Canon PowerShot S60 Review
Timing & Performance
The S60 feels faster than the S50, in startup the S60's lens extends more quickly and the camera is ready to shoot over half a second quicker than the S50. In use actual focus speeds and focus lag is approximately the same as the S50 (not particularly impressive) although we did measure slightly slower shutter release lag times. Buffering is good and the S60 allows you to get on with the next shot without interruption while it writes the last image out to the CF card. Overall the S60 works well enough but doesn't feel as snappy as some other compacts.

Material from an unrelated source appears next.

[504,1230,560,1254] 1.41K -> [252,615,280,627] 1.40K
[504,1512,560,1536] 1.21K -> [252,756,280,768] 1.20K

All times calculated as an average of three operations. Unless otherwise stated all timings were made on a 2592 x 1944 Super-Fine JPEG image (approx. 2,100 KB per image). The media used for these tests was a 1 GB SanDisk Ultra II Type I Compact Flash card.
|Power: Off to Record||3.2|
|Power: Off to Play||Image displayed||2.6|
|Power: Record to Off||1.1|
|Power: Play to Off||1.8|
|Record Review||Image displayed||1.2|
|Mode: Record to Play||0.8|
|Mode: Play to Record||Lens already extended||1.2|
|Mode: Play to Record||Lens not extended||2.8|
|Play: Magnify||To full magnification (10x)||1.2|
|Play: Thumbnail view||3 x 3 thumbnails||1.3|
|Zoom from Wide to Tele||28 to 100 mm (3.6 x)||2.0|
|Half-press Lag (0->S1)||Wide angle||~0.8|
|Half-press Lag (0->S1)||Telephoto||~1.2|
|Half to Full-press Lag (S1->S2)||LCD live view||0.2|
|Half to Full-press Lag (S1->S2)||Viewfinder||0.1|
|Full-press Lag (0->S2)||LCD live view, wide angle||~1.0|
|Off to Shot Taken||LCD live view||3.9|
|Shot to Shot||2.0|
Lag Timing Definitions
|Half-press Lag (0->S1)
Many digital camera users prime the AF and AE systems on their camera by half-pressing the shutter release. This is the amount of time between a half-press of the shutter release and the camera indicating an auto focus & auto exposure lock on the LCD monitor / viewfinder (ready to shoot).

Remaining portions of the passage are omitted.